[Opening Data to use section]

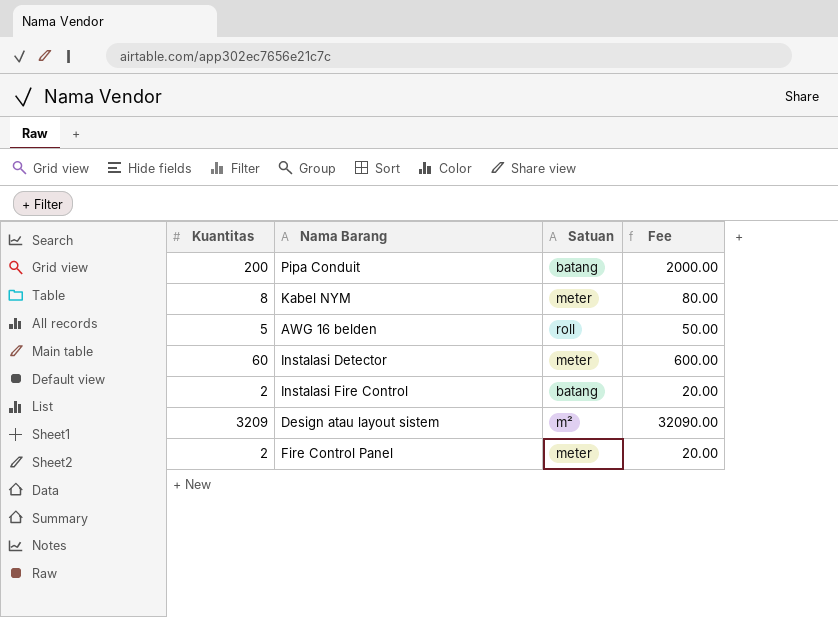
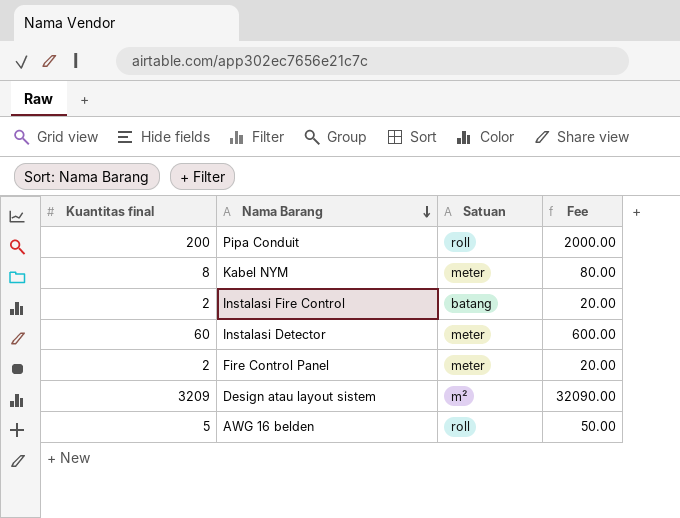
row order: none -> Nama Barang descending
column name: Kuantitas -> Kuantitas final
Pipa Conduit | Satuan: batang -> roll

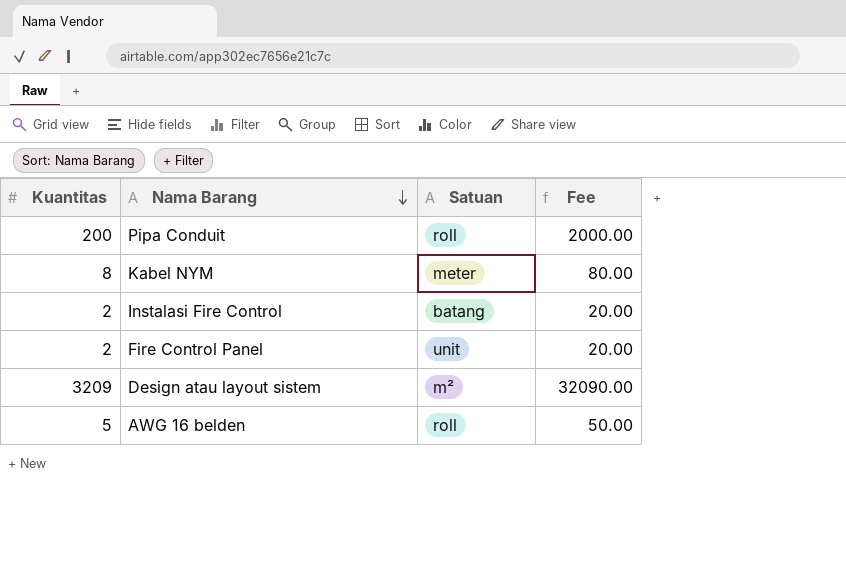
column name: Kuantitas final -> Kuantitas
row Instalasi Detector: 60 | meter | 600.00 -> none
Fire Control Panel | Satuan: meter -> unit

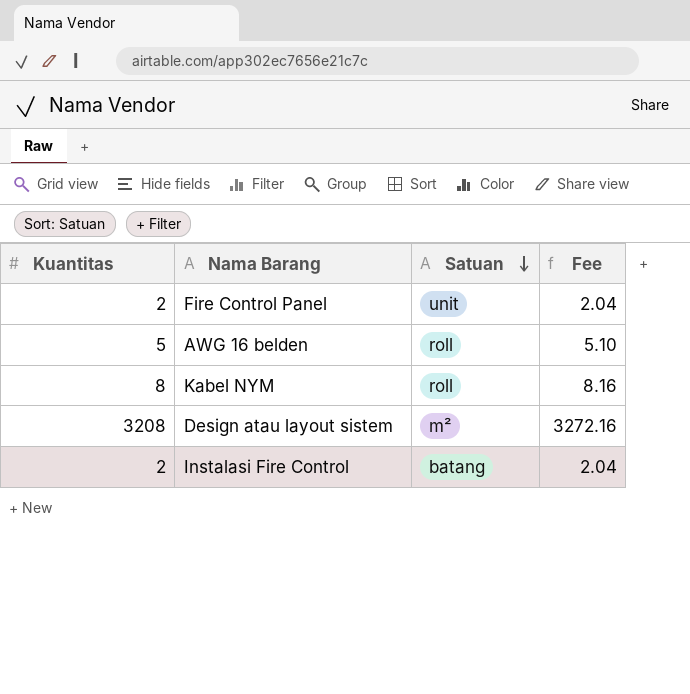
row order: Nama Barang descending -> Satuan descending
column Fee | formula: [Kuantitas] * 10 -> [Kuantitas] * 1.02
row Pipa Conduit: 200 | roll | 2000.00 -> none
Kabel NYM | Satuan: meter -> roll
Design atau layout sistem | Kuantitas: 3209 -> 3208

[Closing Data to use section]

- [Task]: Go through the material line by line and state how many lines hold "column", with no other words.

- [Result of this task]: 3